_REQUIREMENT_
In full and without alteration, print the records below, minus any images.
##### MATERIAL TO PROCESS
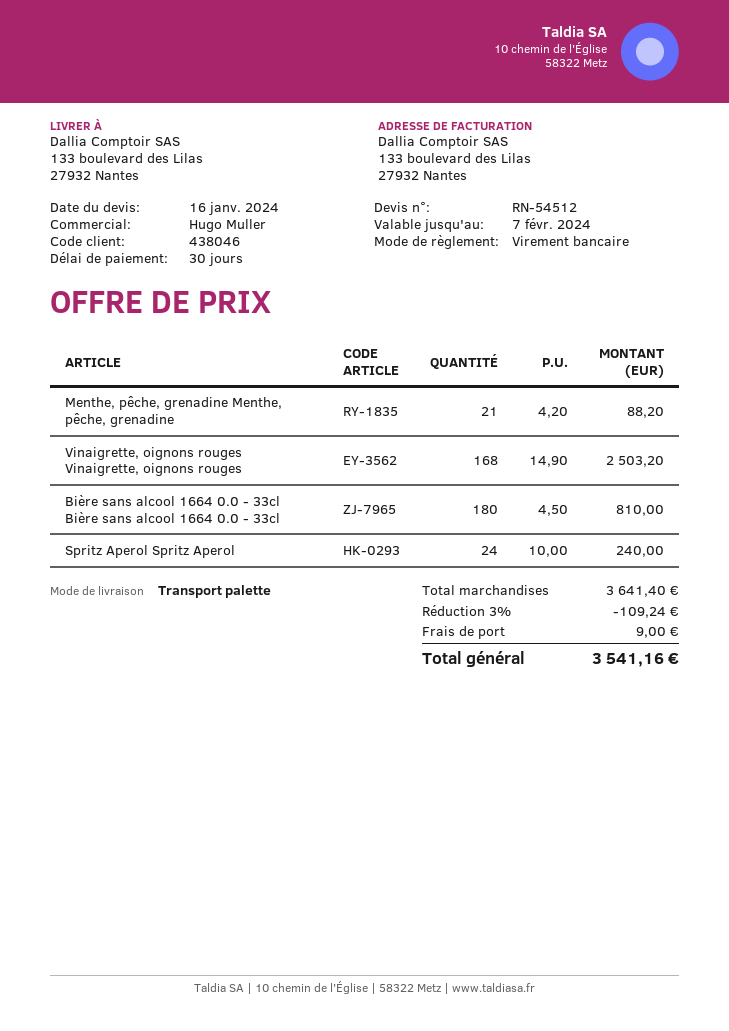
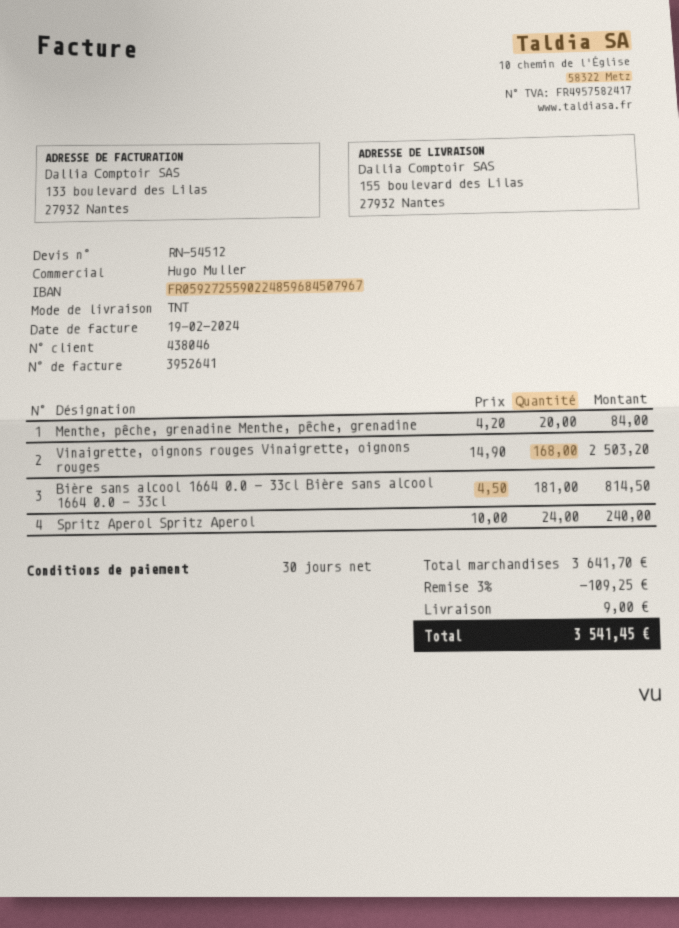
shipping method: pallet freight -> TNT
ship to: 133 boulevard des Lilas, 27932 Nantes -> 155 boulevard des Lilas, 27932 Nantes
Menthe, pêche, grenadine Menthe, pêche, grenadine: 21 x 4.20 = 88.20 -> 20 x 4.20 = 84.00
Bière sans alcool 1664 0.0 - 33cl Bière sans alcool 1664 0.0 - 33cl: 180 x 4.50 = 810.00 -> 181 x 4.50 = 814.50
subtotal: 3641.40 -> 3641.70
discount: 3% = 109.24 -> 3% = 109.25
total: 3541.16 -> 3541.45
##########
_WRITTEN SOLUTION_
shipping method: pallet freight -> TNT
ship to: 133 boulevard des Lilas, 27932 Nantes -> 155 boulevard des Lilas, 27932 Nantes
Menthe, pêche, grenadine Menthe, pêche, grenadine: 21 x 4.20 = 88.20 -> 20 x 4.20 = 84.00
Bière sans alcool 1664 0.0 - 33cl Bière sans alcool 1664 0.0 - 33cl: 180 x 4.50 = 810.00 -> 181 x 4.50 = 814.50
subtotal: 3641.40 -> 3641.70
discount: 3% = 109.24 -> 3% = 109.25
total: 3541.16 -> 3541.45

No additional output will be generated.